In gadget news, we’ve been using a handed-down Dyson v8 vacuum cleaner for the past few months. It’s a pretty good product but with the amount of fur we’re dealing with now, I couldn’t shake the feeling that we needed better.
So I was keen to get a new one at this year’s Singles Day sales on 11/11 but somehow their latest model, the v15, has been sold out for weeks even on Dyson’s own site. To compensate, there were pretty good bundles and deals for their last model, the v12, which is better in some ways than the v15 (lighter, has a proper on/off switch) and worse in ways I can deal with (smaller bin, slightly less suction).

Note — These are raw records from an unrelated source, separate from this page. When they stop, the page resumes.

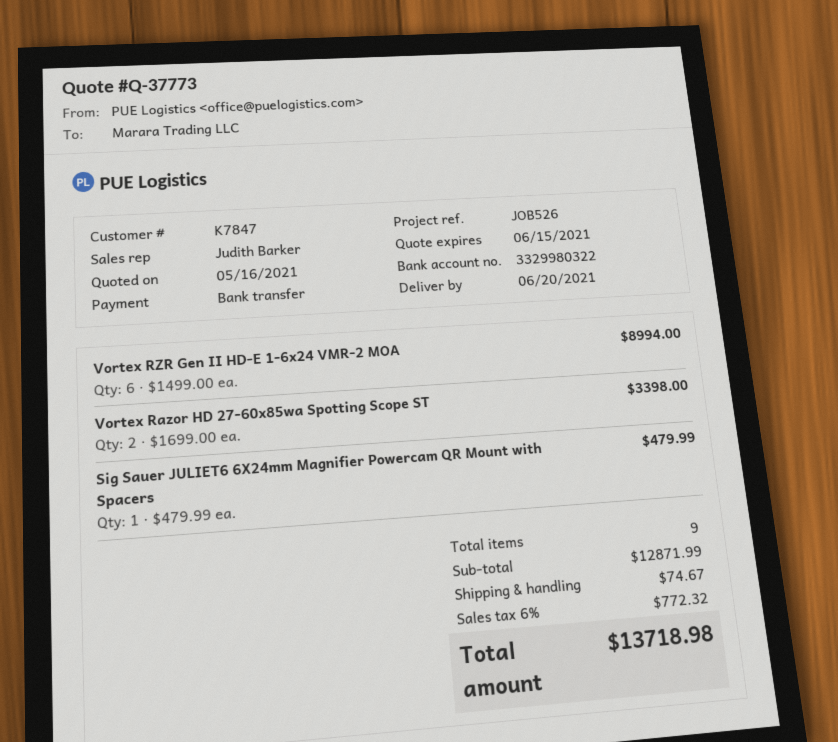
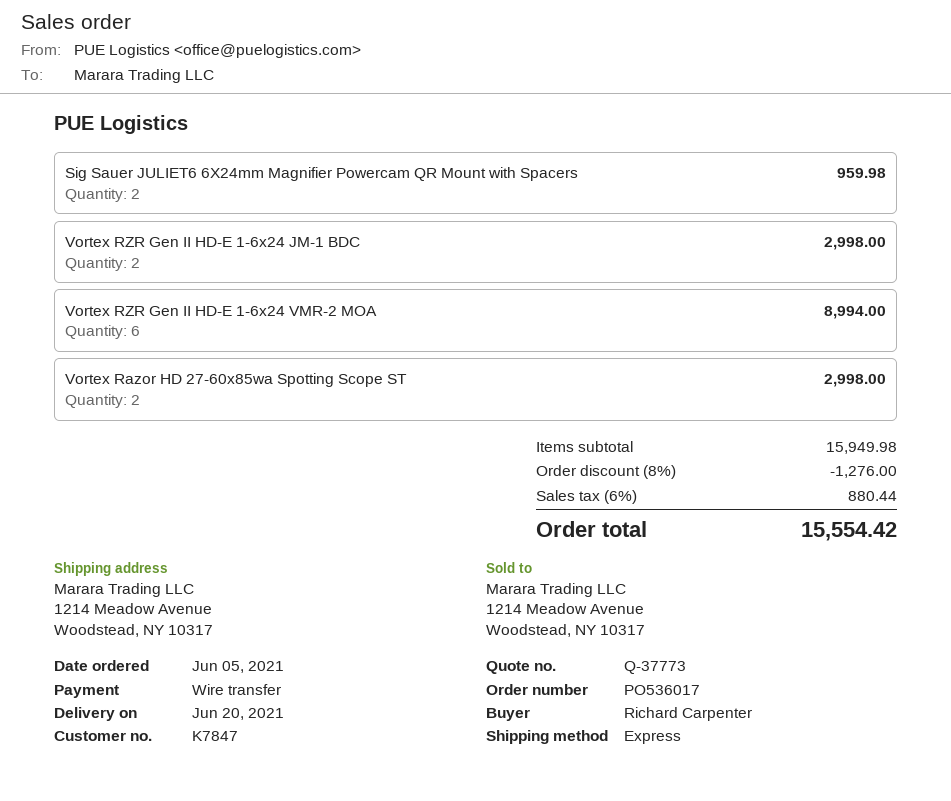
Vortex Razor HD 27-60x85wa Spotting Scope ST: 2 for 3398.00 -> 2 for 2998.00
Sig Sauer JULIET6 6X24mm Magnifier Powercam QR Mount with Spacers: 1 for 479.99 -> 2 for 959.98
Vortex RZR Gen II HD-E 1-6x24 JM-1 BDC: none -> 2 for 2998.00
subtotal: 12871.99 -> 15949.98
discount: none -> 8% = 1276.00
shipping: 74.67 -> none
tax: 6% = 772.32 -> 6% = 880.44
total: 13718.98 -> 15554.42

It arrived on Sunday and while not in the same league as Apple, the unboxing and set up experience was pretty damned good for a household appliance. Everything was self-explanatory with minimal assembly. The laser “detection” module on the fluffy head makes cleaning up like a game: you see dust on the floor ahead literally light up, and sucking it up is so satisfying. They made housework fun.

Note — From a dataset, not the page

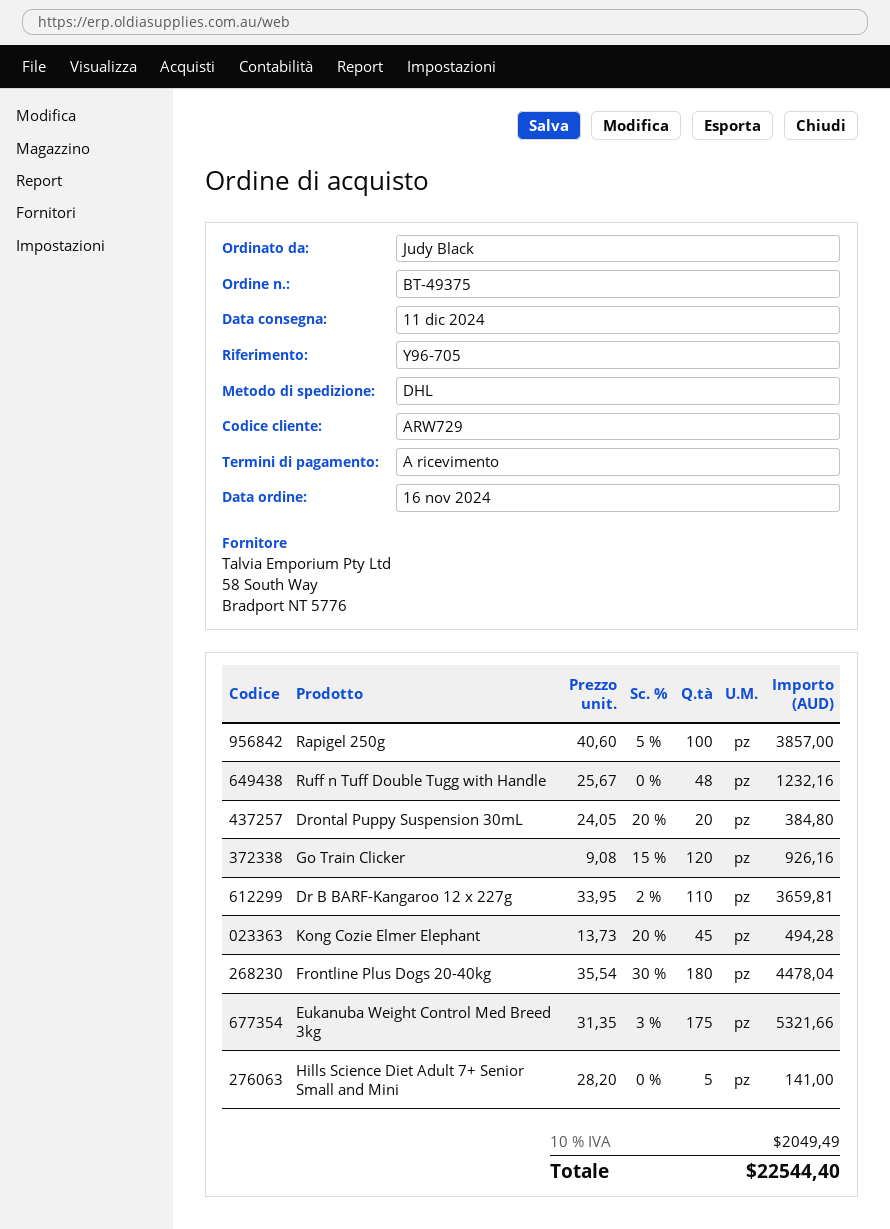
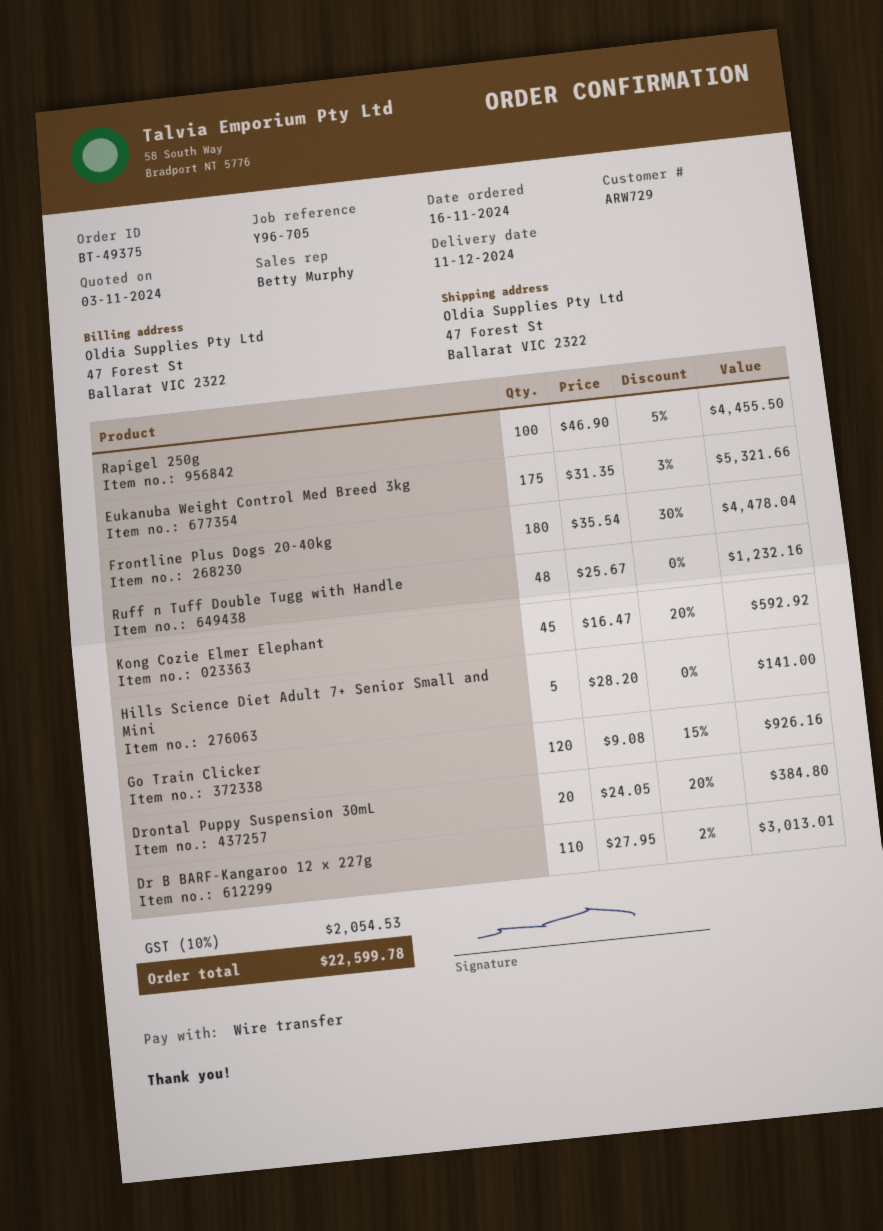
Rapigel 250g: 100 x 40.60 - 5% = 3857.00 -> 100 x 46.90 - 5% = 4455.50
Dr B BARF-Kangaroo 12 x 227g: 110 x 33.95 - 2% = 3659.81 -> 110 x 27.95 - 2% = 3013.01
Kong Cozie Elmer Elephant: 45 x 13.73 - 20% = 494.28 -> 45 x 16.47 - 20% = 592.92
tax: 10% = 2049.49 -> 10% = 2054.53
total: 22544.40 -> 22599.78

All other 11.11 purchases in our household were also cat maintenance related; still no AirPods Pro for this big ape.
The Singapore Writers Festival is back again and we went to see Ted Chiang speak at the Victoria Theatre on Sunday. It was a little strange, in that he basically delivered a (very entertaining) lecture on time travel in fiction and film, but it was the sort of thing you’d expect to hear from a guest lecturer at a university. I was grateful for the chance to hear it, of course, but I suppose my image of a writers’ festival is one of writers talking about their own work. But if what our beloved authors really want to do between books is travel the world and give lectures on their pet subjects, I’m down.